U2 has sung several songs for G-d.  Bono is a christian as are several other band members.  I think it was the Edge that wanted to leave the group at one time because he became so religious.  They have a strong social conscience which is living out their christianity, not shoving it down people's throats and looking the other direction when it comes to issues the Church can and should be involved in rather than taking a blind eye approach to.  

But look at these lyrics.  They have several meanings...all leading back to G-d Himself.  I think he's honoring his mother who passed on, the Virgin Mary was bore the Christ child who "magnifies the L-rd,"  as both of these roles, all mothers and specifically the one who bore Jesus, as the magnifier of G-d, to the Supreme One.  It's pretty deep.  

*Magnificent lyrics*

Magnificent
Magnificent

I was born
*I was born to be with you*
In this space and time
After that and ever after I haven't had a clue
Only to break rhyme
This foolishness can leave a heart black and blue

Only love, only love can leave such a mark
*But only love, only love can heal such a sca*r

I was born
*I was born to sing for you
I didn’t have a choice but to lift you up*
And sing whatever song you wanted me to
*I give you back my voice*
From the womb my first cry, it was a joyful noise…

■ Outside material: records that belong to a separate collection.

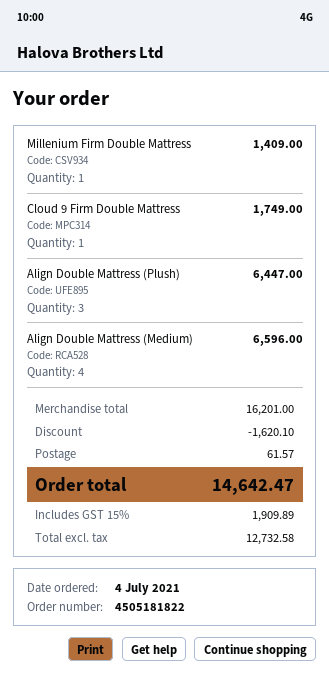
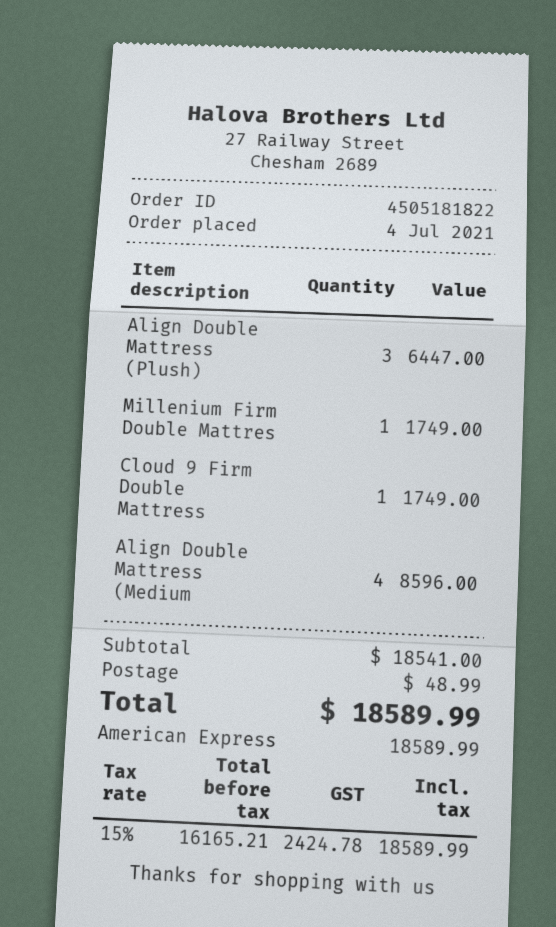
Millenium Firm Double Mattress: 1 for 1409.00 -> 1 for 1749.00
Align Double Mattress (Medium): 4 for 6596.00 -> 4 for 8596.00
subtotal: 16201.00 -> 18541.00
discount: 1620.10 -> none
shipping: 61.57 -> 48.99
net: 12732.58 -> 16165.21
tax: 15% = 1909.89 -> 15% = 2424.78
total: 14642.47 -> 18589.99

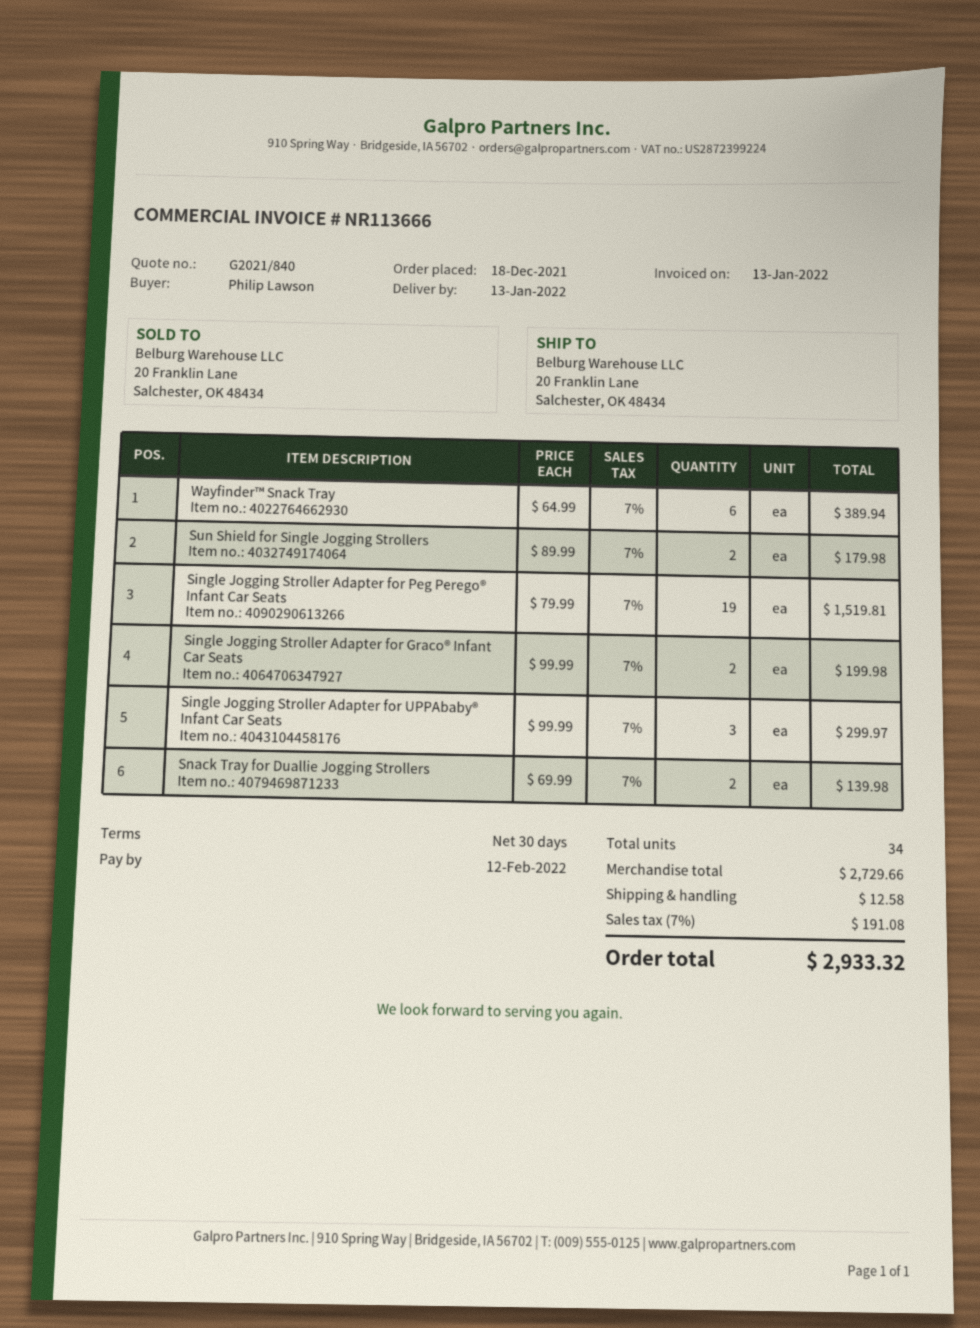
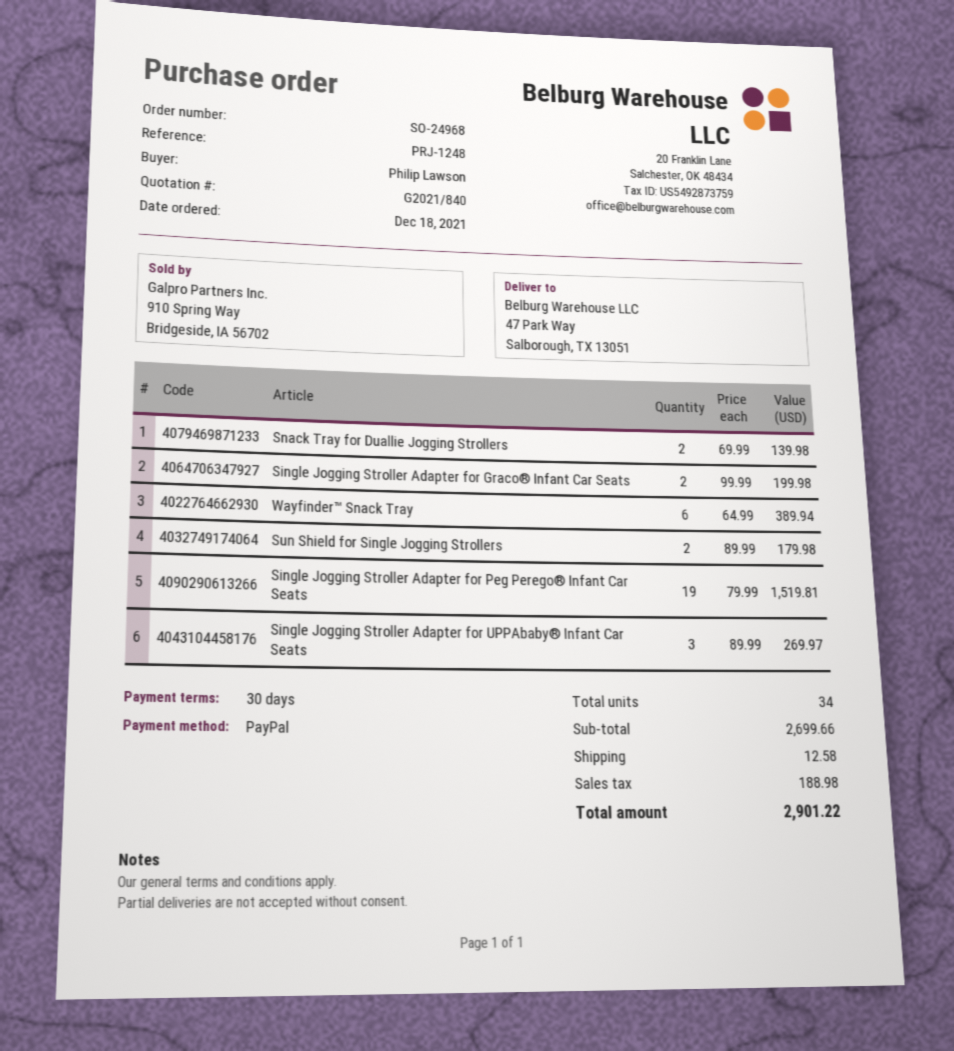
ship to: 20 Franklin Lane, Salchester, OK 48434 -> 47 Park Way, Salborough, TX 13051
Single Jogging Stroller Adapter for UPPAbaby® Infant Car Seats: 3 x 99.99 = 299.97 -> 3 x 89.99 = 269.97
subtotal: 2729.66 -> 2699.66
tax: 191.08 -> 188.98
total: 2933.32 -> 2901.22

Only love, only love can leave such a mark
But only love, only love can heal such a scar

*Justified till we die, you and I will magnify
The Magnificent
Magnificent*

Only love, only love can leave such a mark
But only love, only love unites our hearts

Justified till we die, you and I will magnify
The Magnificent
Magnificent
Magnificent 
http://www.youtube.com/watch?v=4s_CXOOgidA


----------



## music-bnatural-smile (Jun 16, 2009)

*u guys r fun*

*oh Shimmie, thanks for checkin out the site...*
and i don't know if its that i feel a conviction, i just really would like to know why Christians are so afraid of secular music... its something that I have never understood...
i think maybe i would like to feel a conviction about it, if that was correct, but i just don't...
maybe that makes me uber different, maybe that makes me separated from Christ... i don't really know?
i was hopin you ladies could give me some thoughts as i think about these things
*and everyone... im an exaggerator lol i know i'm not going to hell that's just how i talk... i 4got nobody on here knows me lol*


----------



## Evolving78 (Jun 16, 2009)

sometimes secular music can open the doors in the mind and lead someone into sin.  we have to guard our ears.  music plays a big part in folks' emotions.


----------



## Ramya (Jun 16, 2009)

This Christian is 'afraid' of secular music because there are things that I don't want my mind on. I want my mind on Christ and His love and His will. I do not want my mind on sex, derogatory language, rims, drugs and whatever else frivolous things people sing or rap about these days. That stuff gets down in my spirit and has me all messed up sometimes. I'd rather just guard my ears and eyes than have to deal with the consequences of not being obedient to my convictions. Besides there are so many different genres of Christian music for me to choose from. All of my musical needs are met.


----------



## Shimmie (Jun 16, 2009)

tdennis44 said:


> *u guys r fun*
> 
> *oh Shimmie, thanks for checkin out the site...*
> and i don't know if its that i feel a conviction, i just really would like to know why Christians are so afraid of secular music... its something that I have never understood...
> ...


  You're kidding me, right?    

Why would you 'think', assume, determine, or judge that Christians are "Afraid" of secular music.?    Where does this misconception come from?   It appears that you''re passing ummerited judgments upon those who have a different walk with the Lord.    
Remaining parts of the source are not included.